TASK GOAL :: Keep images out and repeat all data exactly.

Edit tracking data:
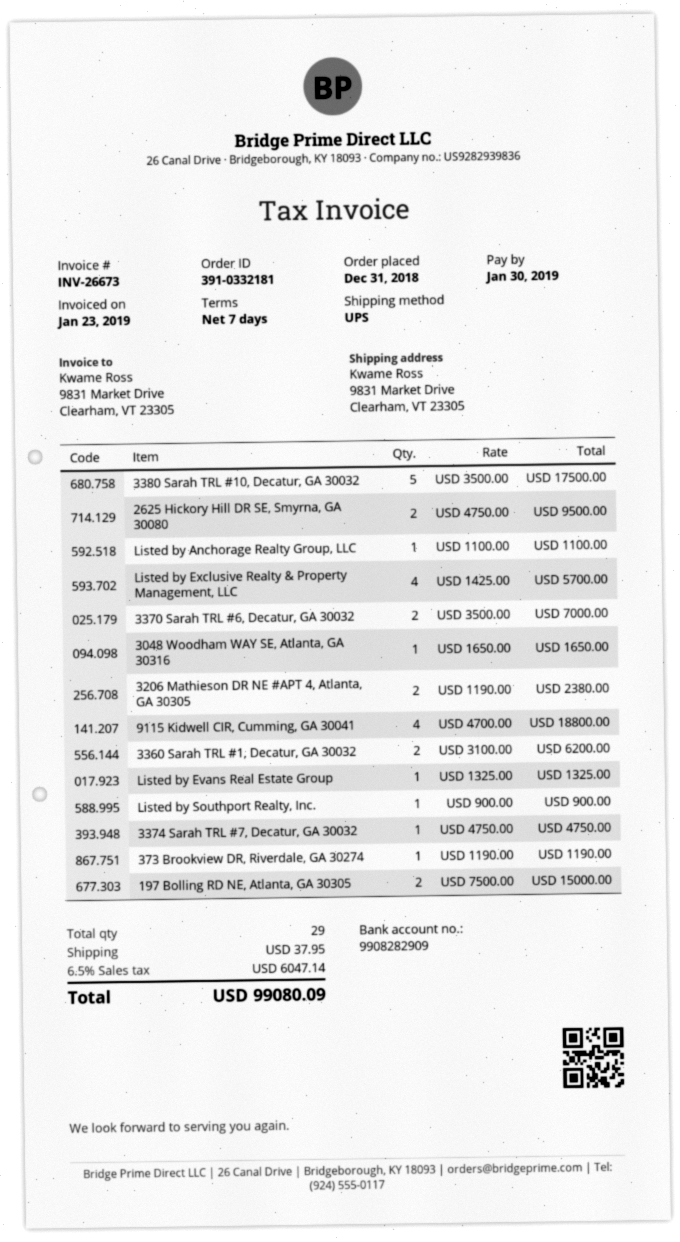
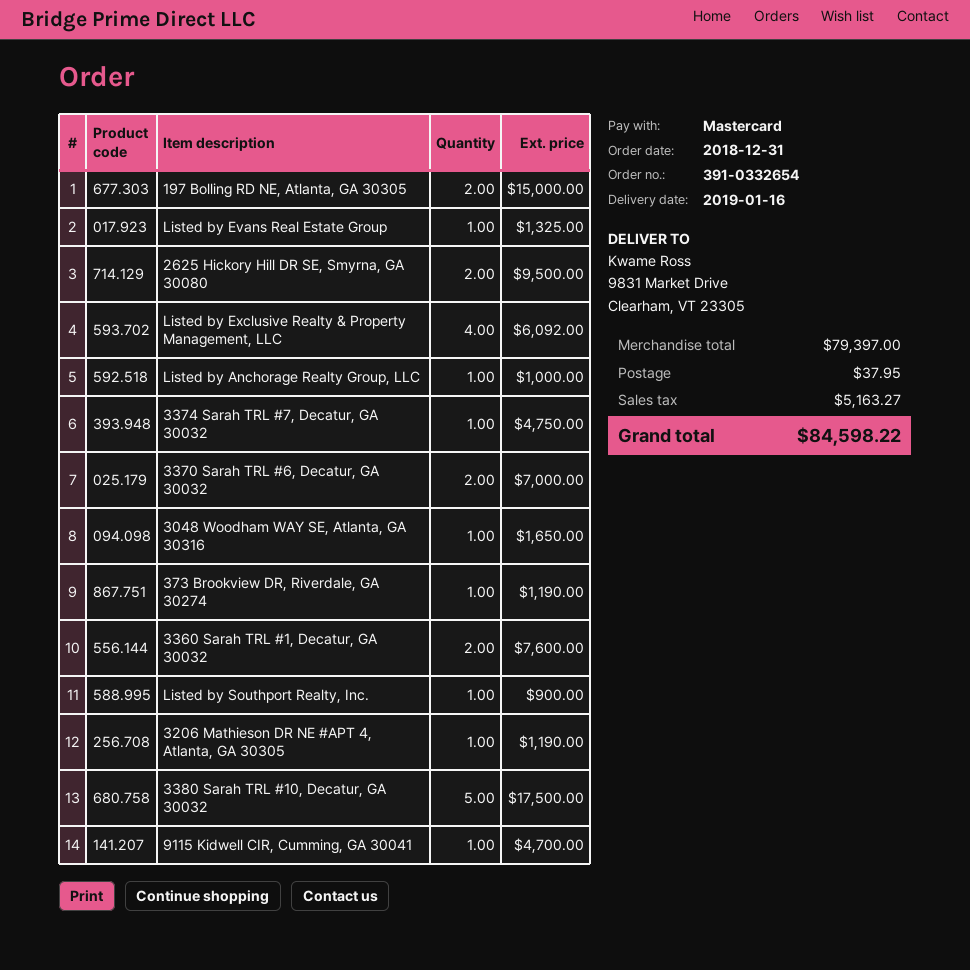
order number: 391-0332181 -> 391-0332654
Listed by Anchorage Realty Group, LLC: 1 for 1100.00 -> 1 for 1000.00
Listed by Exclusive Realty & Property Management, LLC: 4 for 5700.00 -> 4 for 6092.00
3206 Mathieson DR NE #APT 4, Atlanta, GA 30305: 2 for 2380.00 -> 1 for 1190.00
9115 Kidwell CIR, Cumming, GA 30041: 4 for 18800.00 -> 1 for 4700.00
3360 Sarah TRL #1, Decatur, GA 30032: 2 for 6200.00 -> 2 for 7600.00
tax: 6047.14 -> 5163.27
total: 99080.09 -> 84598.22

SOLUTION FOR THIS EXERCISE ::
order number: 391-0332181 -> 391-0332654
Listed by Anchorage Realty Group, LLC: 1 for 1100.00 -> 1 for 1000.00
Listed by Exclusive Realty & Property Management, LLC: 4 for 5700.00 -> 4 for 6092.00
3206 Mathieson DR NE #APT 4, Atlanta, GA 30305: 2 for 2380.00 -> 1 for 1190.00
9115 Kidwell CIR, Cumming, GA 30041: 4 for 18800.00 -> 1 for 4700.00
3360 Sarah TRL #1, Decatur, GA 30032: 2 for 6200.00 -> 2 for 7600.00
tax: 6047.14 -> 5163.27
total: 99080.09 -> 84598.22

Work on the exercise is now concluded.